Is your request to leave the timestamp out of a v5 fingerprint
computation?


Makes sense to me.

Or, as it is just a calculation, the 4 octets MUST be set to 0.

<no hats>

I would agree that leaving the key creation time out of the fingerprint
calculation makes it easier to associate the mathematical object of raw
key material with an explicit key ID.

For X.509, we do have certificate fingerprints, but they turn out to not
be particularly useful.  The main place where X.509 fingerprints have
come in handy in protocols is in HPKP, where the subjectPublicKeyInfo
material is what is fingerprinted, not the certificate itself.

That would make some things easier but raises the issue that the owner
of the key can change the creation date and only the then broken key
signatures and the history of self-signatures would reflect this.

if the fingerprint calculation doesn't include the key creation time,
we would also need to decide whether key creation time should be
included in the material digested for other OpenPGP certifications.

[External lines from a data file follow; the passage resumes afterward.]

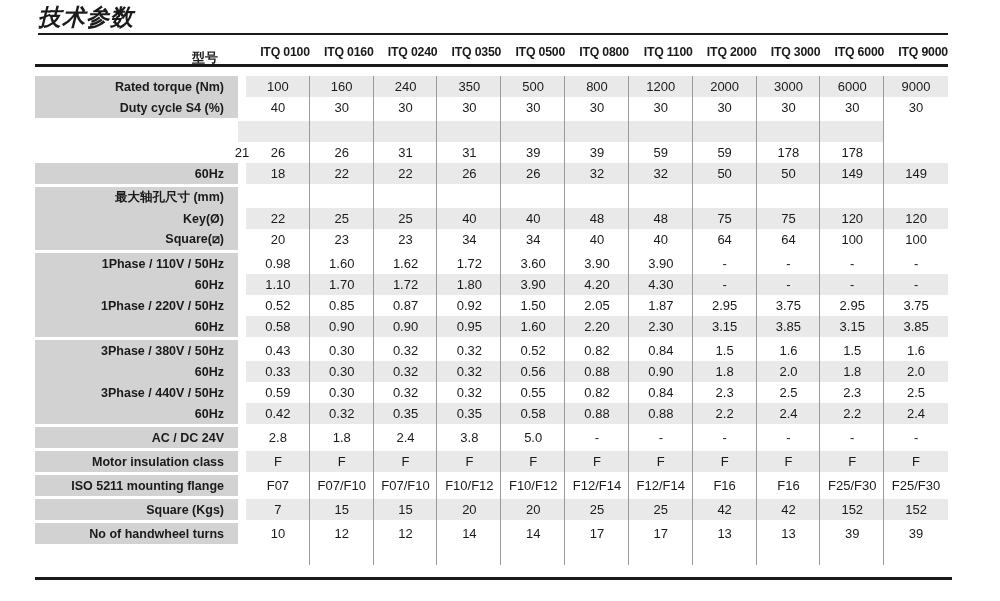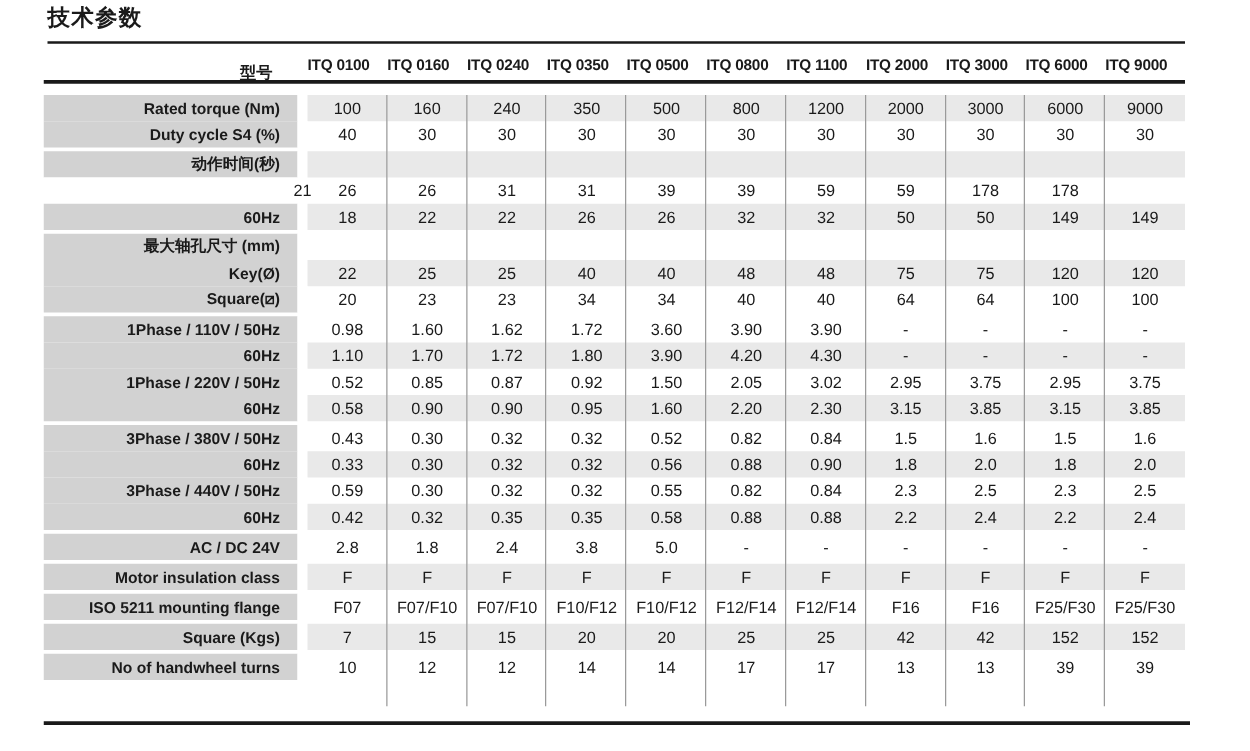--- a/index.html
+++ b/index.html
@@ -8,37 +8,37 @@
     --line:#9a9a9a;
     --rule:#1a1a1a;
     --text:#1a1a1a;
   }
   html,body{margin:0;padding:0;background:#fff;}
   .page{
     position:relative;width:1000px;height:601px;background:#ffffff;
     font-family:"Liberation Sans", sans-serif;color:var(--text);overflow:hidden;
   }
   .page-title{
-    position:absolute;left:38px;top:2px;font-size:18px;font-weight:600;
-    font-family:"DejaVu Serif", serif;letter-spacing:1px;
+    position:absolute;left:38px;top:2px;font-size:23px;font-weight:600;
+    font-family:"DejaVu Serif", serif;letter-spacing:1px;font-style:italic;
   }
   .table{position:absolute;left:35px;top:0;width:917px;}
   .rule{position:absolute;background:var(--rule);}
   .rule-top{left:3px;top:33px;width:910px;height:2px;}
   .rule-header{left:0;top:64px;width:913px;height:3px;}
   .rule-bottom{left:0;top:577px;width:917px;height:3px;}
   .header-row{
     position:absolute;left:0;top:37px;width:913px;height:26px;
     display:grid;grid-template-columns:203px 8px repeat(11,1fr);align-items:center;
   }
   .models-label{
     text-align:right;padding-right:20px;font-weight:bold;font-size:13px;margin-top:12px;
   }
   .model-cell{
-    text-align:left;font-weight:bold;font-size:12.3px;letter-spacing:-0.2px;white-space:nowrap;
+    text-align:right;font-weight:bold;font-size:12.3px;letter-spacing:-0.2px;white-space:nowrap;
   }
   .body{position:absolute;left:0;top:76px;width:913px;}
   .block{margin-bottom:3px;}
   .block:last-child{margin-bottom:0;}
   .row{
     display:grid;grid-template-columns:203px 8px repeat(11,1fr);
     height:21px;align-items:stretch;
   }
   .label-cell{
     background:var(--label-bg);display:flex;align-items:center;justify-content:flex-end;
@@ -113,21 +113,20 @@
             <div class="value-cell">30</div>
             <div class="value-cell">30</div>
             <div class="value-cell">30</div>
             <div class="value-cell">30</div>
             <div class="value-cell">30</div>
             <div class="value-cell">30</div>
           </div>
         </div>
         <div class="block">
           <div class="row striped">
-            <div class="label-cell">动作时间(秒)</div>
             <div class="spacer"></div>
             <div class="value-cell"></div>
             <div class="value-cell"></div>
             <div class="value-cell"></div>
             <div class="value-cell"></div>
             <div class="value-cell"></div>
             <div class="value-cell"></div>
             <div class="value-cell"></div>
             <div class="value-cell"></div>
             <div class="value-cell"></div>
@@ -244,21 +243,21 @@
           </div>
           <div class="row">
             <div class="label-cell">1Phase / 220V / 50Hz</div>
             <div class="spacer"></div>
             <div class="value-cell">0.52</div>
             <div class="value-cell">0.85</div>
             <div class="value-cell">0.87</div>
             <div class="value-cell">0.92</div>
             <div class="value-cell">1.50</div>
             <div class="value-cell">2.05</div>
-            <div class="value-cell">3.02</div>
+            <div class="value-cell">1.87</div>
             <div class="value-cell">2.95</div>
             <div class="value-cell">3.75</div>
             <div class="value-cell">2.95</div>
             <div class="value-cell">3.75</div>
           </div>
           <div class="row striped">
             <div class="label-cell">60Hz</div>
             <div class="spacer"></div>
             <div class="value-cell">0.58</div>
             <div class="value-cell">0.90</div>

in that case, i see three options:

 a) don't include any key creation time at all; signatures themselves
    have a creation time, which is sufficient.

 b) include key creation time in the material certified only for
    self-sigs (certifications issued by the key itself).  Do not include
    any key creation time in the material certified by third-parties.

 c) Include creation time of the certified key in the material certified
    for all certifications -- first-party or third-party.

I'm tempted by the simplicity of (a), to be honest.

(b) sounds doable, but i don't know how useful it is to have assertions
from the key of when the key was created, or what to do with situations
where some self-sigs assert a different key creation time than others.
Should we reject or ignore some of them?  if so, which ones?

(c) sounds like trouble -- you'll get self-signed assertions of key
creation time that don't match third-party assertions of key creation
time.  What does that mean?  how should it be represented to the user?
I think this is the issue that Werner was hinting at.

what are the downsides of (a)?  What are the advantages of having a key
creation time at all?  Is it simply that it provides a universally-known
temporal boundary when to accept signatures made by that key?